What you should do – The output should consist solely of the line containing "and Reading Skills" and all lines after it through the final line of the entries below, reproduced exactly.
******
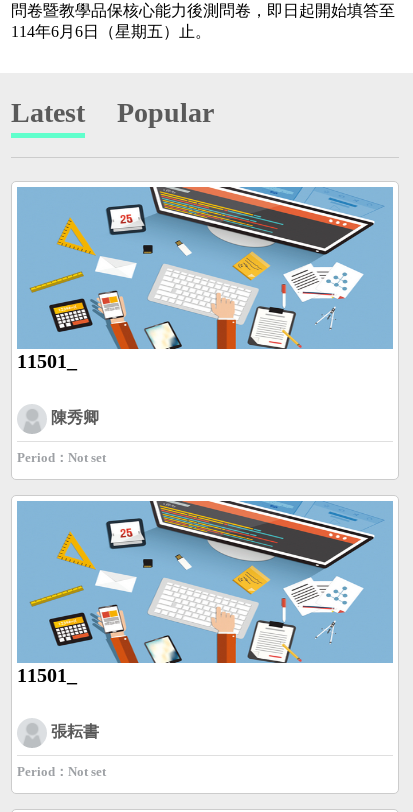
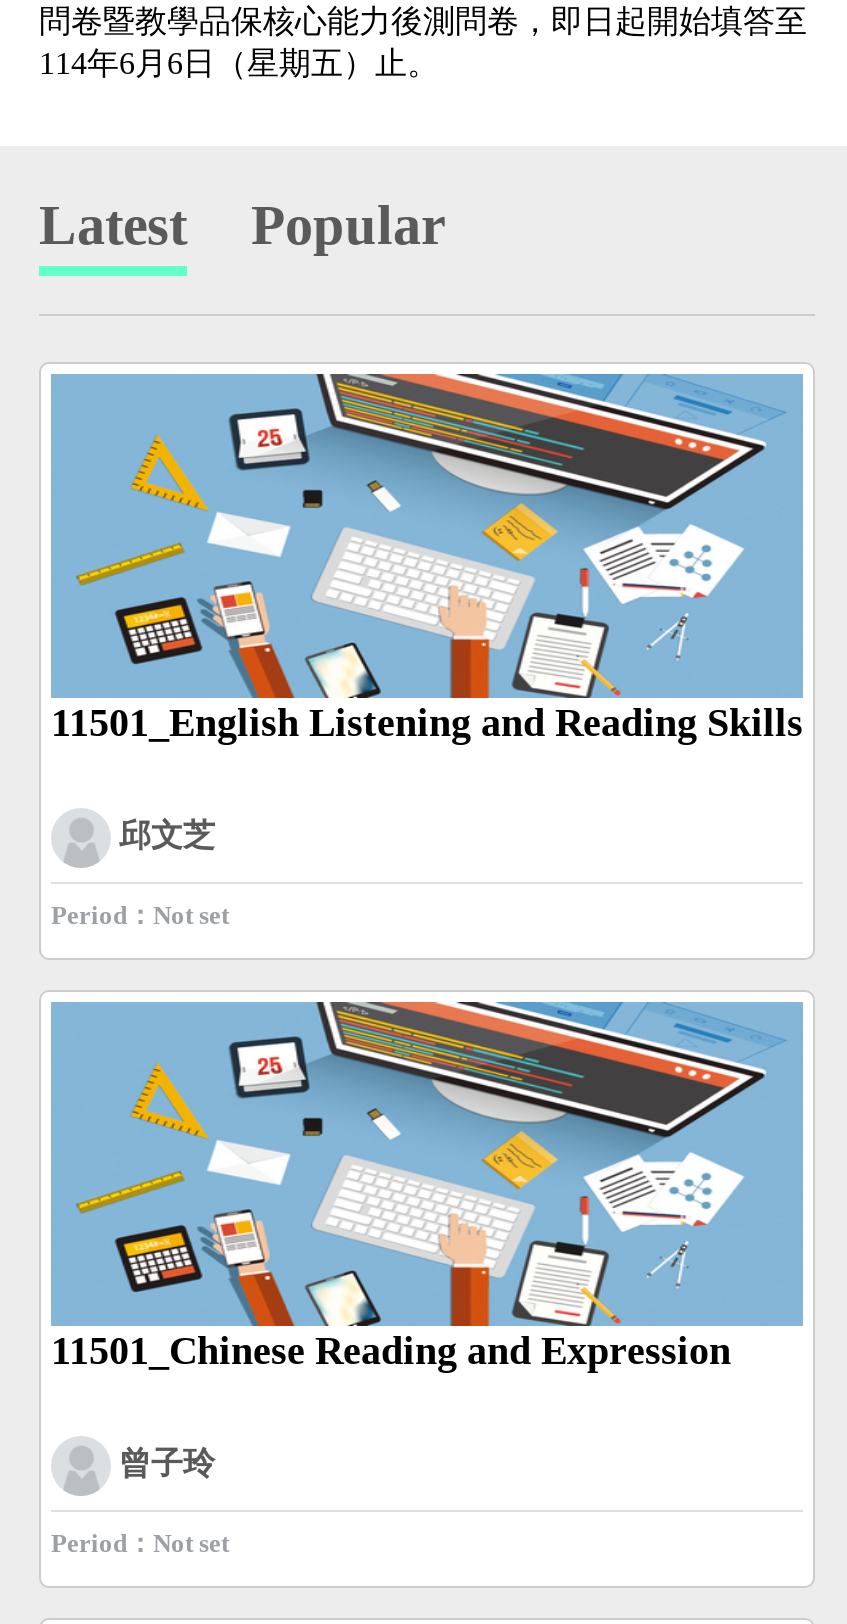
- 11501_
+ 11501_English Listening and Reading Skills

- 陳秀卿
+ 邱文芝

- 11501_
+ 11501_Chinese Reading and Expression

- 張耘書
+ 曾子玲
******
Solution for this exercise –
+ 11501_English Listening and Reading Skills

- 陳秀卿
+ 邱文芝

- 11501_
+ 11501_Chinese Reading and Expression

- 張耘書
+ 曾子玲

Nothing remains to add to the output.